El que selló sus recuerdos debería haber sido el viejo fraile.
El arte en el que Emir se entrenaba era el Arte Divino sin nombre. Como principiante, su mente tenía que estar clara. Si estaba consumido por la venganza, nunca sería capaz de dominarlo.
«Quizá el fraile sepa algo sobre la identidad la mente maestra».
Pero Emir no pudo llegar hasta el fraile. Cuando regresó del campo de batalla, había visitado el monasterio, pero no encontró ahí ni rastro de éste.
Además, el fraile siempre fue reservado. Emir nunca pudo averiguar nada sobre su paradero, aunque utilizara su red de las Setenta y dos Fuerzas Sombrías. Fue frustrante.
Entonces, Gerardo dijo:
—No sé quién es esa persona, pero recuerdo de manera vaga algo que dijeron. Dijeron que eran de Jalpan.
—¿Jalpan?
Emir entrecerró los ojos. Un rato después, dejó escapar un pesado suspiro y dijo:
—Aunque no fueras la mente maestra del incendio, fuiste tú quien lo provocó. Por lo tanto, no creo que sea escandaloso que te incapacite, ¿verdad?
Dicho esto, Emir presionó con rapidez las rodillas de Gerardo.
¡Crac!
Sus rótulas estaban destrozadas.
Gerardo gritó de dolor. Aun así, no se atrevió a pronunciar una palabra de protesta, pues era un castigo amable para él.
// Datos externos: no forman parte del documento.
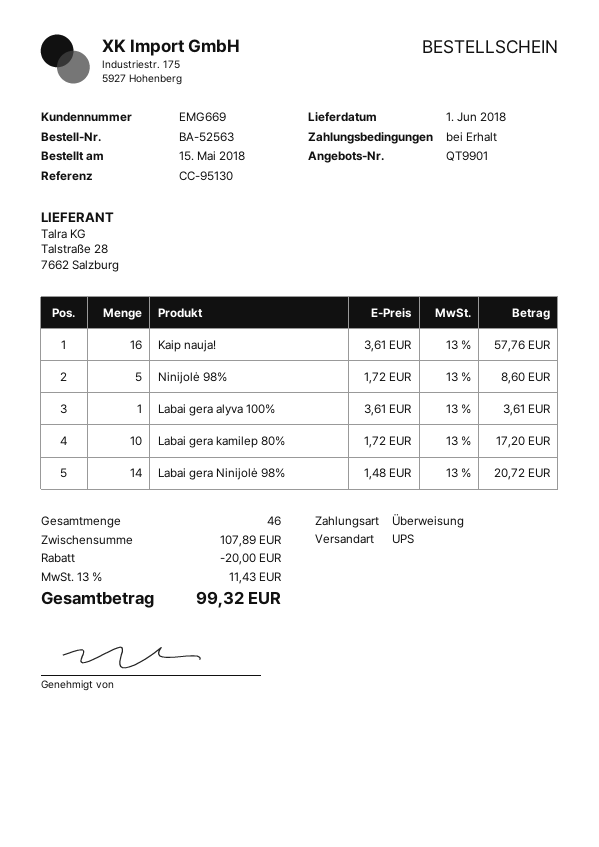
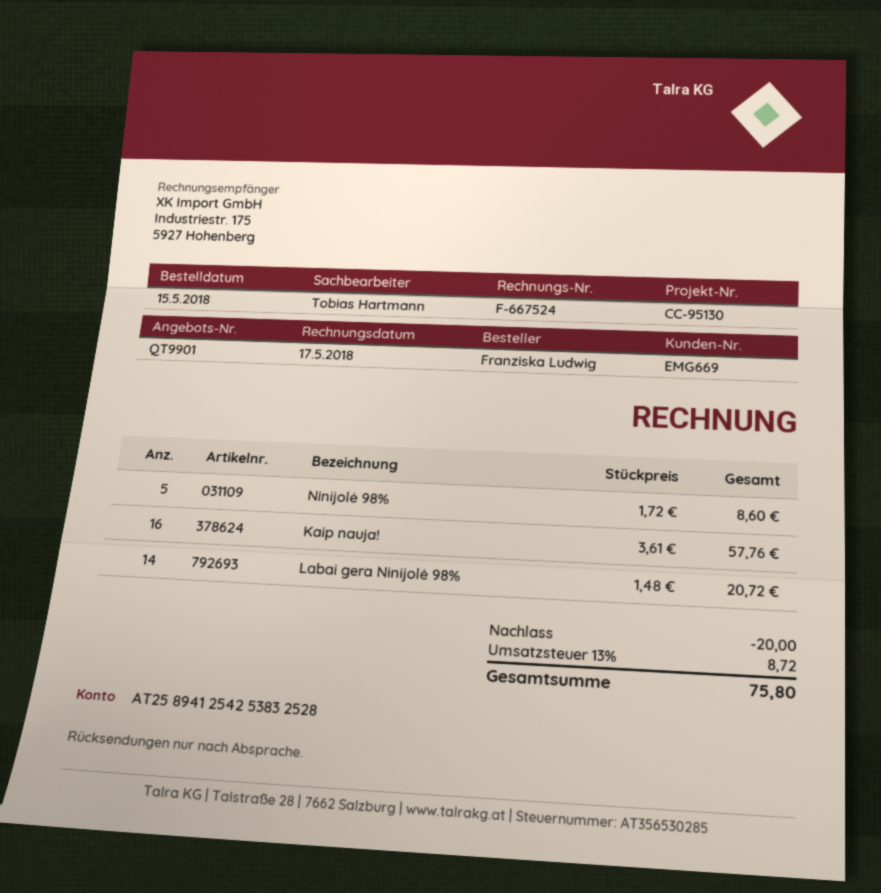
Labai gera alyva 100%: 1 x 3.61 = 3.61 -> none
Labai gera kamilep 80%: 10 x 1.72 = 17.20 -> none
tax: 13% = 11.43 -> 13% = 8.72
total: 99.32 -> 75.80

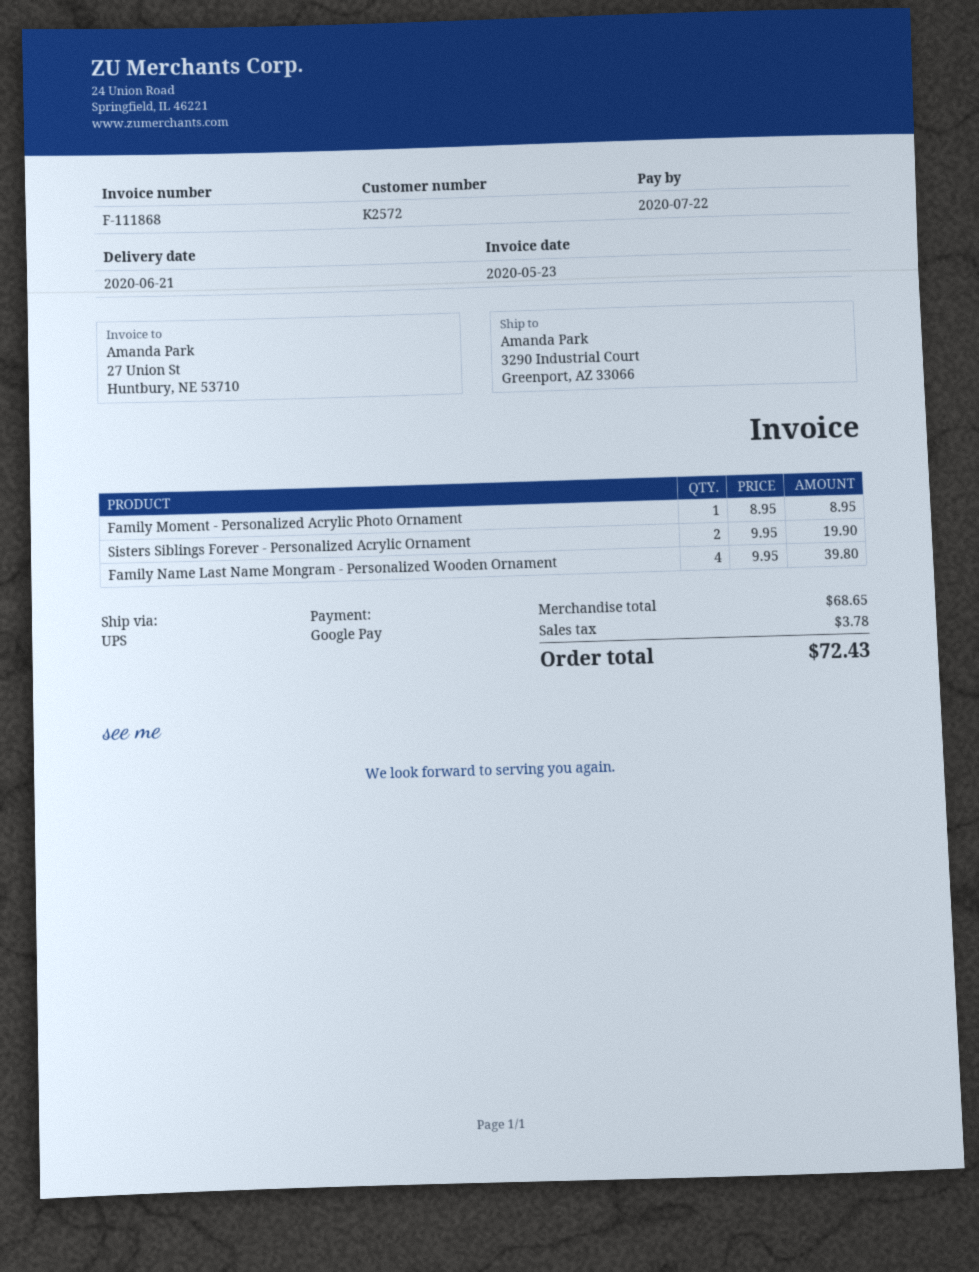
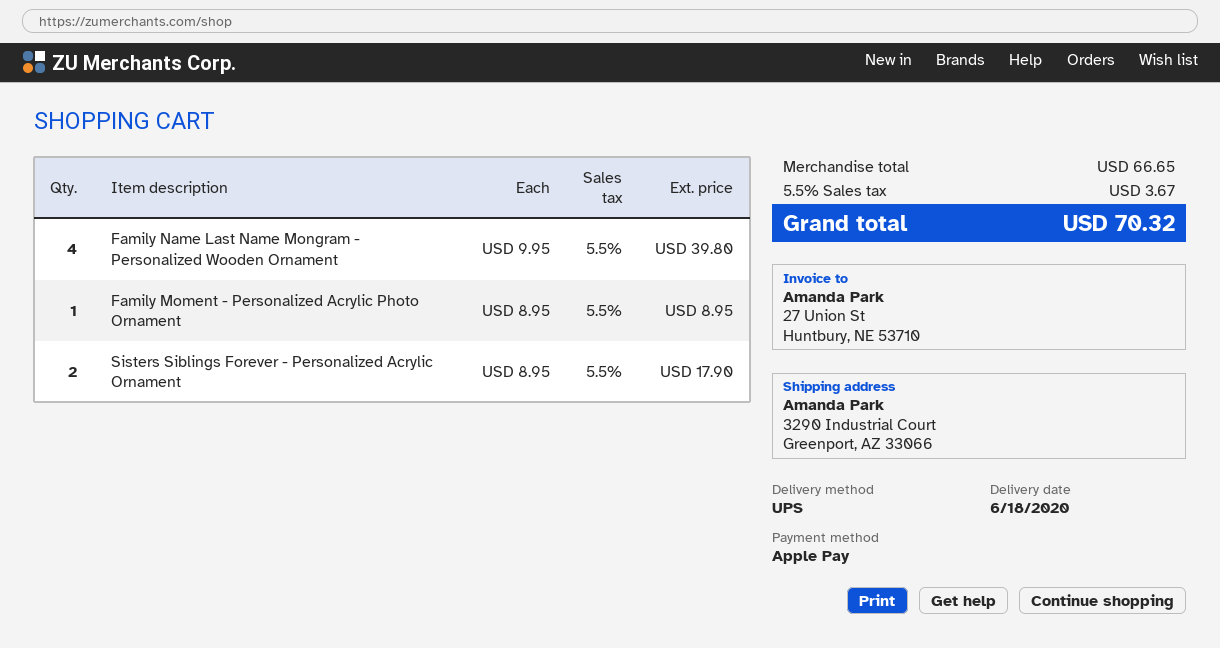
delivery date: 2020-06-21 -> 2020-06-18
payment method: Google Pay -> Apple Pay
Sisters Siblings Forever - Personalized Acrylic Ornament: 2 x 9.95 = 19.90 -> 2 x 8.95 = 17.90
subtotal: 68.65 -> 66.65
tax: 3.78 -> 3.67
total: 72.43 -> 70.32

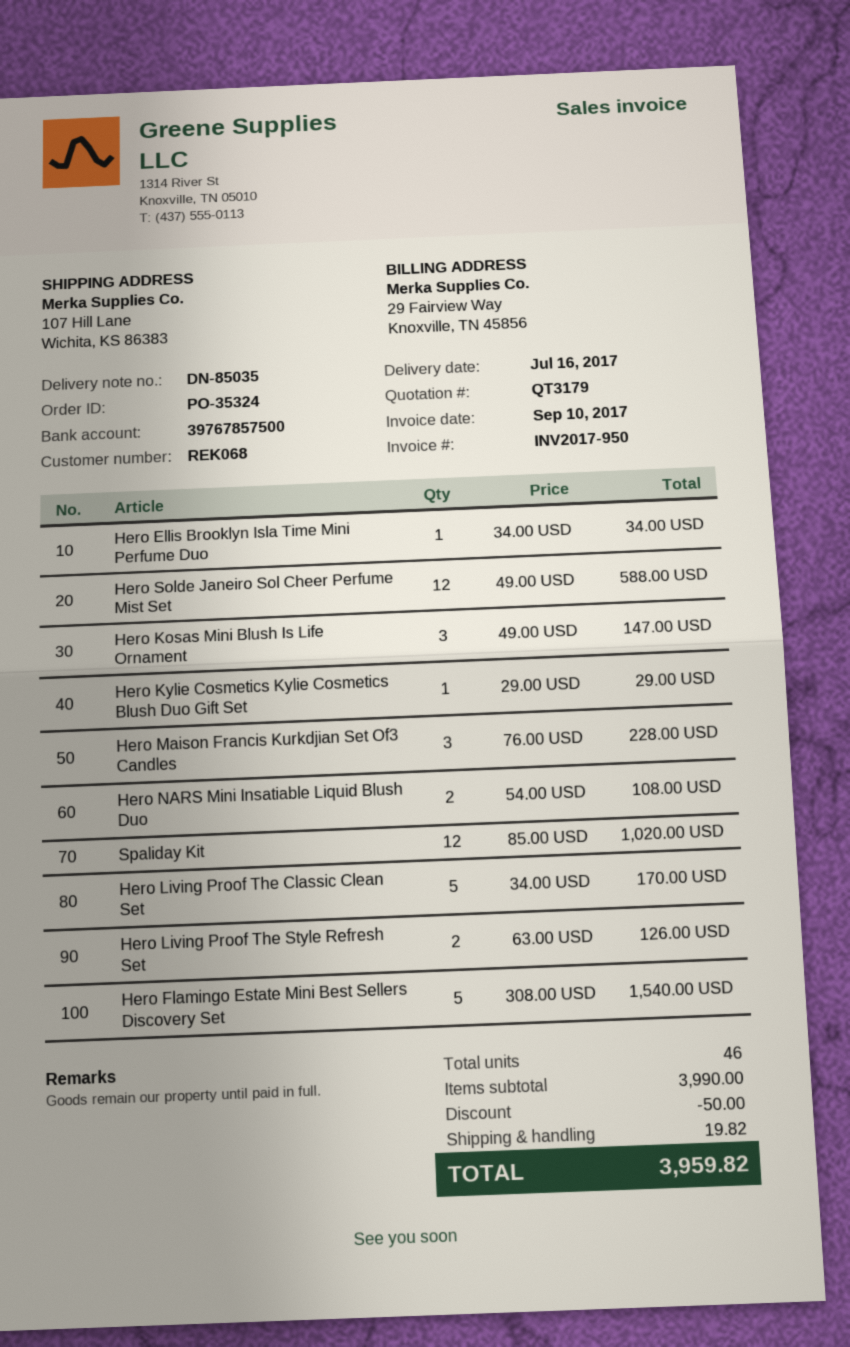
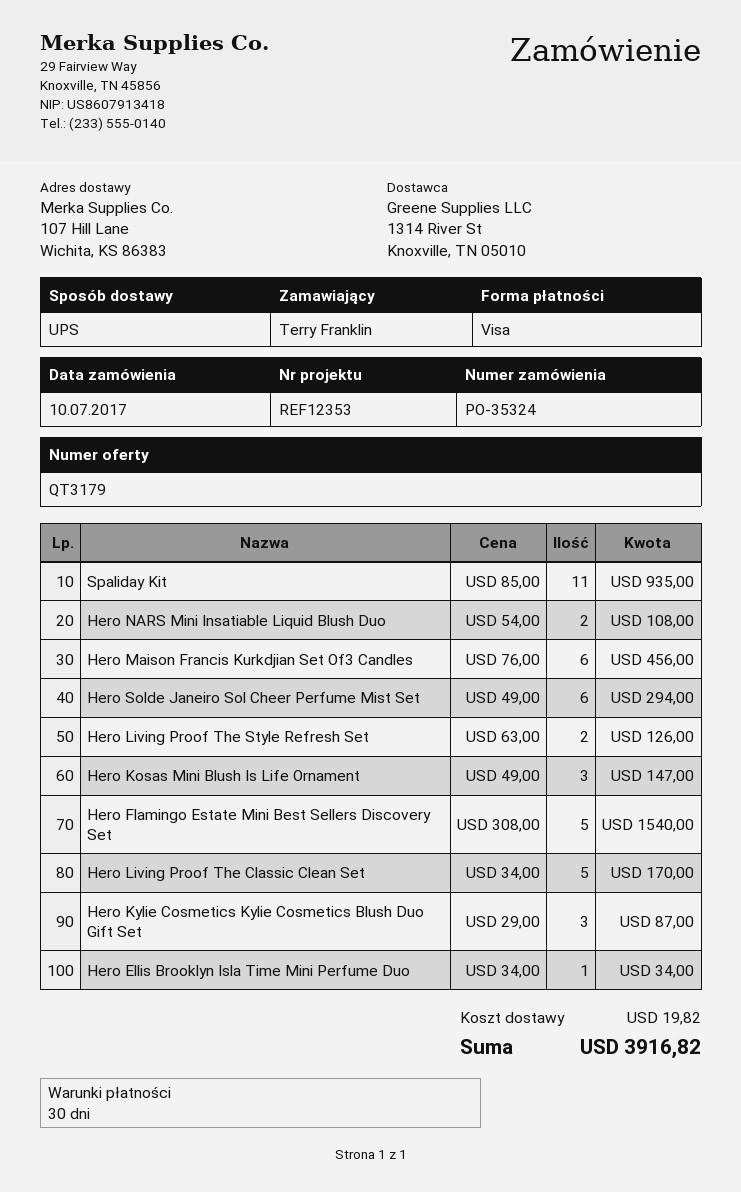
Hero Solde Janeiro Sol Cheer Perfume Mist Set: 12 x 49.00 = 588.00 -> 6 x 49.00 = 294.00
Hero Kylie Cosmetics Kylie Cosmetics Blush Duo Gift Set: 1 x 29.00 = 29.00 -> 3 x 29.00 = 87.00
Hero Maison Francis Kurkdjian Set Of3 Candles: 3 x 76.00 = 228.00 -> 6 x 76.00 = 456.00
Spaliday Kit: 12 x 85.00 = 1020.00 -> 11 x 85.00 = 935.00
discount: 50.00 -> none
total: 3959.82 -> 3916.82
Al menos, salía vivo de él.
Una vez se hubo ocupado de Gerardo, Emir salió al patio y contempló el lejano horizonte.
—Un artista marcial de Jalpan, ¿eh? Las cosas se están poniendo cada vez más interesantes. Voy a meterme de lleno en este asunto.
Tras lo que pareció una eternidad, apartó la mirada y salió de la residencia de los Chacón con el cuerpo del ciempiés de siete colores.
Su mente ya estaba en un estado de tranquilidad.
«Cuando esté en Jalpan, podré seguir investigando este asunto».